ちょっと悪い冗談を聞いているかのような小説なのです。長くフランスに滞在してフロイト派の精神分析学を学んだ主人公が、中国で最初の精神分析医になろうと帰国。ところが大学時代に片思いだった女性が政治犯として投獄されているのを知り、判事を買収して彼女を救い出そうとするのですが、判事が要求したのは、なんと「処女」だったのです。主人公の莫(モー)は、フロイトが患者をリラックスさせるのに使ったというソファーにみたてた長椅子を持って、処女探しの旅に出ます。

でも相手が処女かなんて直接聞けないし、仮に聞いたとしても本当の答えが返ってくるとは限りません。モーは、女性たちから夢を聞き出し、「夢判断」で処女判定をしようとするのですが、「あなたはお父さんに性的欲望を抱いていたのではありませんか」なんて言われても、リアクションのしようもありませんよね。だいたい、モー自身、40を超えているのに童貞なんですから。

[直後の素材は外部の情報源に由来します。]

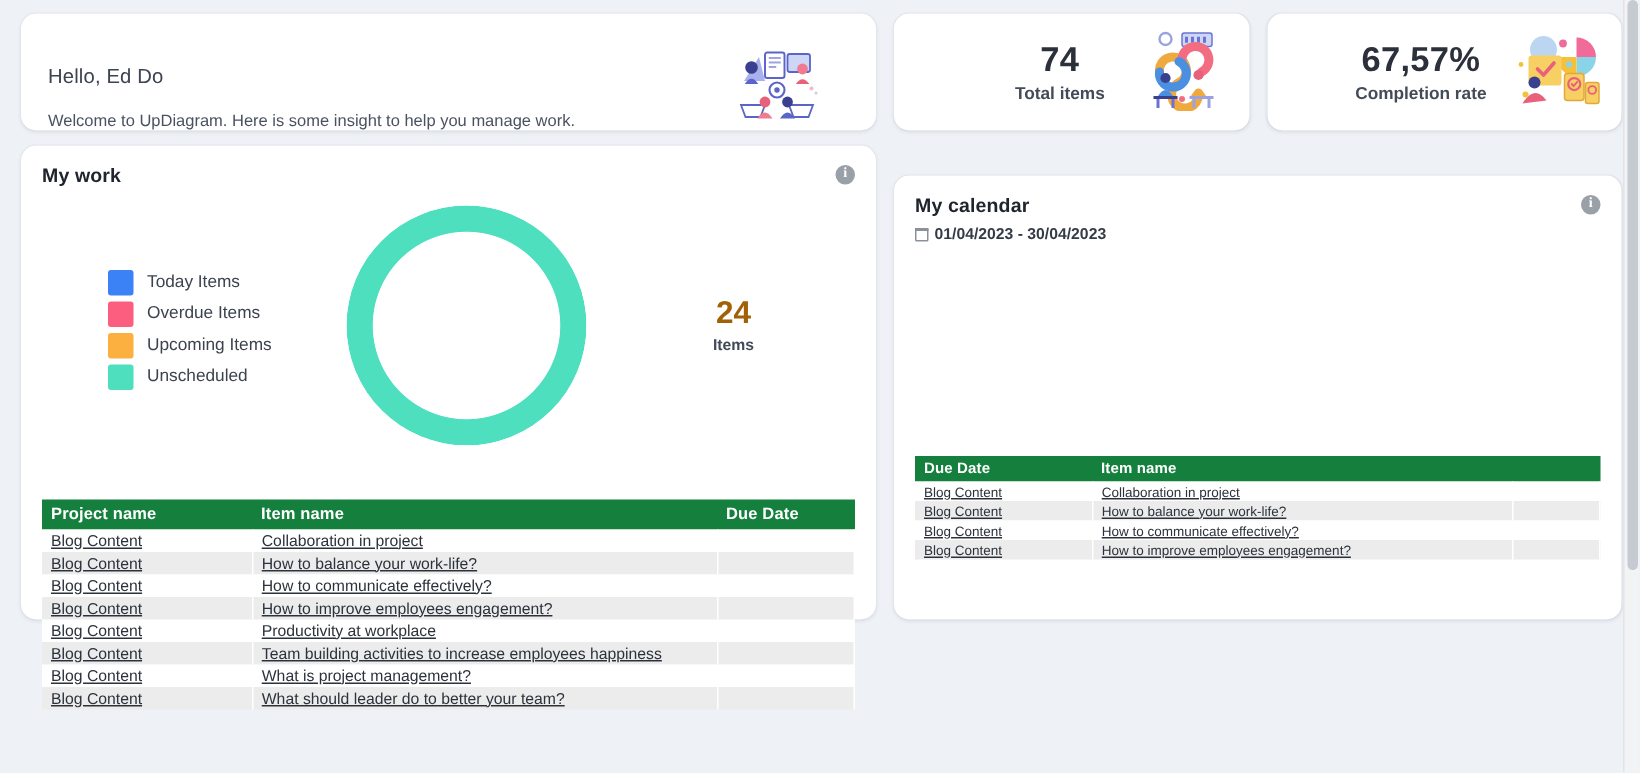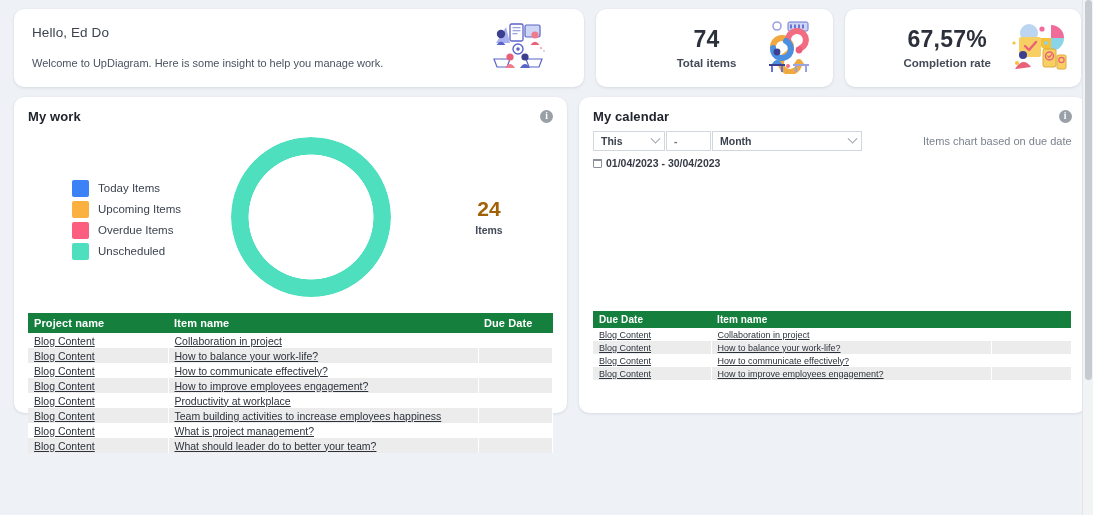--- a/index.html
+++ b/index.html
@@ -33,21 +33,21 @@
     display: flex;
     gap: 12px;
     height: 78px;
   }
 
   .greet-card {
     width: 570px;
     padding: 14px 16px 0 18px;
     display: flex;
     justify-content: space-between;
-    align-items: flex-start;
+    align-items: flex-end;
     position: relative;
   }
   .greet-text { padding-top: 2px; }
   .greet-hello {
     font-size: 13.5px;
     color: #3d4450;
     letter-spacing: .1px;
   }
   .greet-sub {
     font-size: 11px;
@@ -85,21 +85,21 @@
     gap: 12px;
     margin-top: 10px;
     height: 316px;
   }
 
   .panel {
     position: relative;
     padding: 12px 14px 0 14px;
   }
   .panel-left  { width: 570px; }
-  .panel-right { flex: 1; }
+  .panel-right { flex: 1; margin-top: 20px; }
 
   .panel-title {
     font-size: 13px;
     font-weight: bold;
     color: #20242c;
     letter-spacing: .1px;
   }
 
   .info-icon {
     position: absolute;
@@ -246,21 +246,21 @@
     border-right: 1px solid #ffffff;
   }
   .table tbody tr:nth-child(even) { background: #ececec; }
   .table tbody tr:nth-child(odd)  { background: #ffffff; }
   .cell-link {
     text-decoration: underline;
     color: #2c323c;
     cursor: pointer;
   }
 
-  .table-left  { margin-top: 4px; }
+  .table-left  { margin-top: 24px; }
   .table-right { margin-top: 12px; }
 
   .tbl-left-c1 { width: 140px; }
   .tbl-left-c2 { width: 310px; }
   .tbl-left-c3 { width: auto; }
 
   .tbl-right-c1 { width: 118px; }
   .tbl-right-c2 { width: 280px; }
   .tbl-right-c3 { width: auto; }
 
@@ -393,26 +393,26 @@
       <div class="info-icon">i</div>
 
       <div class="chart-area">
 
         <div class="legend">
           <div class="legend-row">
             <span class="legend-swatch" style="background:#3b82f6"></span>
             <span class="legend-label">Today Items</span>
           </div>
           <div class="legend-row">
+            <span class="legend-swatch" style="background:#fb5e7e"></span>
+            <span class="legend-label">Overdue Items</span>
+          </div>
+          <div class="legend-row">
             <span class="legend-swatch" style="background:#fbb040"></span>
             <span class="legend-label">Upcoming Items</span>
-          </div>
-          <div class="legend-row">
-            <span class="legend-swatch" style="background:#fb5e7e"></span>
-            <span class="legend-label">Overdue Items</span>
           </div>
           <div class="legend-row">
             <span class="legend-swatch" style="background:#4ddfbe"></span>
             <span class="legend-label">Unscheduled</span>
           </div>
         </div>
 
         <div class="donut-wrap">
           <div class="donut" id="donut" style="background: conic-gradient(rgb(59, 130, 246) 0deg, rgb(59, 130, 246) 0deg, rgb(251, 94, 126) 0deg, rgb(251, 94, 126) 0deg, rgb(251, 176, 64) 0deg, rgb(251, 176, 64) 0deg, rgb(77, 223, 190) 0deg, rgb(77, 223, 190) 360deg); mask-image: radial-gradient(circle, transparent 55%, rgb(0, 0, 0) 55.5%);"></div>
         </div>
@@ -478,34 +478,20 @@
               <td></td>
             </tr>
           </tbody>
       </table>
     </div>
 
     <div class="card panel panel-right">
       <div class="panel-title">My calendar</div>
       <div class="info-icon">i</div>
 
-      <div class="cal-controls">
-        <div class="select-box sb-this">
-          <span>This</span>
-          <span class="chev"></span>
-        </div>
-        <div class="select-box sb-dash">
-          <span>-</span>
-        </div>
-        <div class="select-box sb-month">
-          <span>Month</span>
-          <span class="chev"></span>
-        </div>
-        <div class="cal-note">Items chart based on due date</div>
-      </div>
 
       <div class="cal-range">
         <span class="cal-ic"></span>
         <span>01/04/2023 - 30/04/2023</span>
       </div>
 
       <div class="right-spacer"></div>
 
       <table class="table table-right">
         <colgroup>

では、著者はこの本で何を言いたかったのでしょう。賄賂が横行し、まだまだ風紀も乱れている中国の悲惨な現実を、モーというちょっとズレた人物の目を通して見せることによって、笑い飛ばしたかったのでしょうか。それとも逆に、西洋かぶれした中国人(著者本人かしら?)が現実の中国では、いかにピントはずれで無力なものかを、自嘲的に表してみたかったのでしょうか。

どちらもありそうです。教条的で現実に合っていないという点では、中国共産主義の理念も、初期フロイト学派の夢判断も、いい勝負なのですし・・。